→ **MATERIAL TO PROCESS**:
• • • •
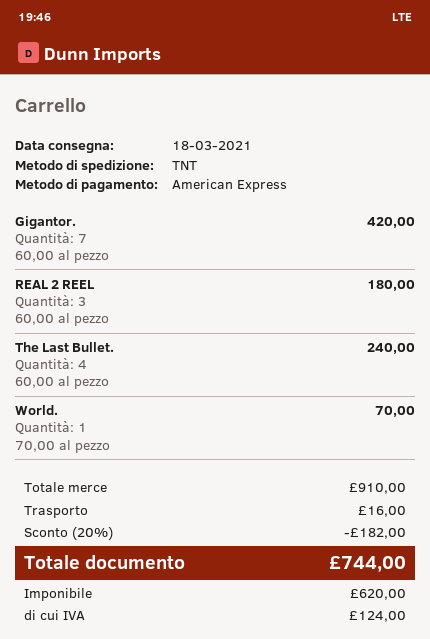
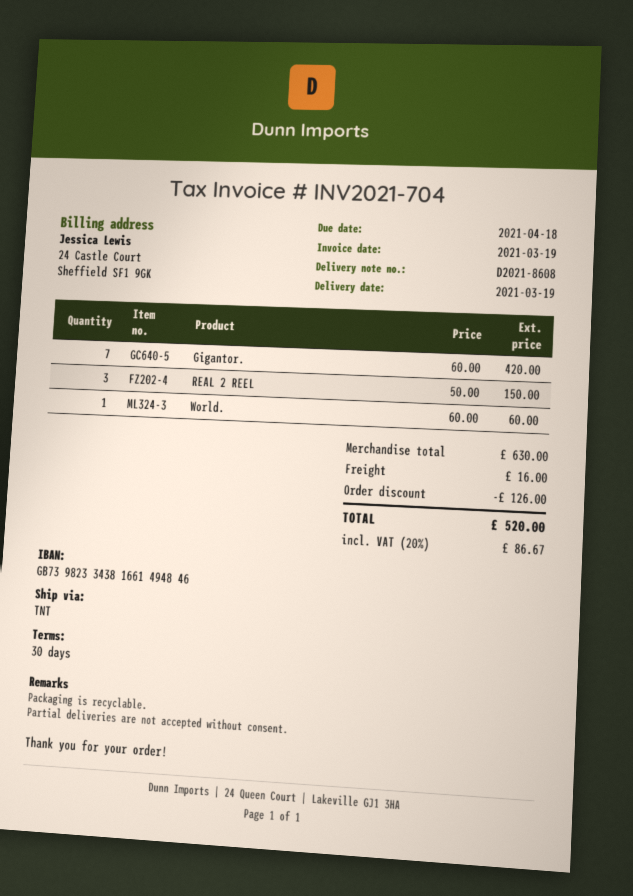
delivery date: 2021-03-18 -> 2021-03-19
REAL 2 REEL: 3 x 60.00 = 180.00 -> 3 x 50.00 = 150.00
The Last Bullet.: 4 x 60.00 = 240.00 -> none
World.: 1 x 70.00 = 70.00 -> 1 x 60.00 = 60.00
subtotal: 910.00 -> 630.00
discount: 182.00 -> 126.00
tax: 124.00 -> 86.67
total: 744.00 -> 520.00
• • • •
→ **DIRECTIONS**:
Please reproduce the records above exactly, omitting every picture.

→ **EXERCISE SOLUTION**:
delivery date: 2021-03-18 -> 2021-03-19
REAL 2 REEL: 3 x 60.00 = 180.00 -> 3 x 50.00 = 150.00
The Last Bullet.: 4 x 60.00 = 240.00 -> none
World.: 1 x 70.00 = 70.00 -> 1 x 60.00 = 60.00
subtotal: 910.00 -> 630.00
discount: 182.00 -> 126.00
tax: 124.00 -> 86.67
total: 744.00 -> 520.00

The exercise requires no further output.